Jonah was a prophet, which means that he was one who spoke for God. When God told Jonah to travel to Nineveh, however, and “announce [God’s] judgment,” Jonah ran (Jonah 1:2-3). He headed for Joppa, a city in the opposite direction.
When he ran, Jonah’s world steadily shrank. The disobedient prophet snagged a ship sailing for Tarshish and jumped aboard. He “was sound asleep down in the hold,” literally “down in the far reaches of the vessel” (Jonah 1:5). Jonah thought he was escaping; but if he had noticed, he would have clearly seen that his world was closing in around him. Soon enough, Jonah would be trapped in the belly of a large fish. At that point, his world consisted of merely a tight circle.

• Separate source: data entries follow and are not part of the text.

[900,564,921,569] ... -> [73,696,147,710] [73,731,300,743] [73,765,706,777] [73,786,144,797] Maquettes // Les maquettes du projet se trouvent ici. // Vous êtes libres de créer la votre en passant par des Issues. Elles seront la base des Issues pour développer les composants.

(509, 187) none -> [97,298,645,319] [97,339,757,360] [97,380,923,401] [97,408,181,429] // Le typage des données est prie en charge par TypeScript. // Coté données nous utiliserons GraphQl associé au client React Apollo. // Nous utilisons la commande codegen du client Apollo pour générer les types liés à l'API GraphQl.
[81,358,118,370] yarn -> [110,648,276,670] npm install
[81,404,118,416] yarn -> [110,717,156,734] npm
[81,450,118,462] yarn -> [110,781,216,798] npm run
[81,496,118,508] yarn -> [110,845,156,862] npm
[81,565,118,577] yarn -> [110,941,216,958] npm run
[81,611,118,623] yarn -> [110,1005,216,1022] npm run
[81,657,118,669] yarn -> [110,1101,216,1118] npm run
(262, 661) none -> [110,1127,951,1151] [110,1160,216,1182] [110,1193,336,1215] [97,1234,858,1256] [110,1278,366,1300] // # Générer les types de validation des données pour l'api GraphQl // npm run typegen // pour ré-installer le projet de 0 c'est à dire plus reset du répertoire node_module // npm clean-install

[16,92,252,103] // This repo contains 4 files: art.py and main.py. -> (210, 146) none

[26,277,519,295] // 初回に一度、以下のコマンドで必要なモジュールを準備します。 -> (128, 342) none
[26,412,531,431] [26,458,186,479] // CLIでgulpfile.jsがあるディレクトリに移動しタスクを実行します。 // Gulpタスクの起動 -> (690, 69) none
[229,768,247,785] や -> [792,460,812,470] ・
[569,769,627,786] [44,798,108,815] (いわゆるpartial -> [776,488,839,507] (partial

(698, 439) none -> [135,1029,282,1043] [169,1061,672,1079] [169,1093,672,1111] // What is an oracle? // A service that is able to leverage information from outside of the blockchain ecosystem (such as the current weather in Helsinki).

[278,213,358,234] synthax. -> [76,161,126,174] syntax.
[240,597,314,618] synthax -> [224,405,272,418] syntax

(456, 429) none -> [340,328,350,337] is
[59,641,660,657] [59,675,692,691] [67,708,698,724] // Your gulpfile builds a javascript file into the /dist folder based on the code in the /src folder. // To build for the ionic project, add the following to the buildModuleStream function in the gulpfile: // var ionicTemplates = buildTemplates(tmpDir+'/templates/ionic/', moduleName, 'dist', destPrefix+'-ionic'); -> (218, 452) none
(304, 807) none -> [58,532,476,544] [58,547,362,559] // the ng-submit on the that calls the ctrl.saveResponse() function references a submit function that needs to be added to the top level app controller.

Jonah was running from God, but he was also running from himself. Jonah’s identity was as a prophet, but Jonah didn’t want to do what God commanded. He didn’t want to speak God’s message to a people he hated. As a result, it was not only Jonah’s world that was shrinking—but himself. Jonah was becoming less his true self, less the person God had created him to be. When we run from God, we aren’t merely running—we’re shrinking.
NLT 365-day reading plan passage for today: Genesis 8:1-22
More:
Read 1 John 4:1-21. Note the various facts we’re told about our identity—who and what we are through God. How would running away from these truths diminish us?
Next:
In what area are you most tempted to run from God? How does this running make you less your true self?
mike wittmer on January 8, 2013 at 2:20 pm
This is right on. I was reading Karl Barth this morning (not always edifying), and he made the great point that sin is a flight to nothingness. The very thing we think will satisfy is the very thing that diminishes us, taking us all the way down to zero.
tom felten on January 9, 2013 at 10:54 am
Mike, I’ve experienced this in my own life and have witnessed it in others. God offers us life abundant and full (John 10:10), and so often we settle for something that will never, ever satisfy.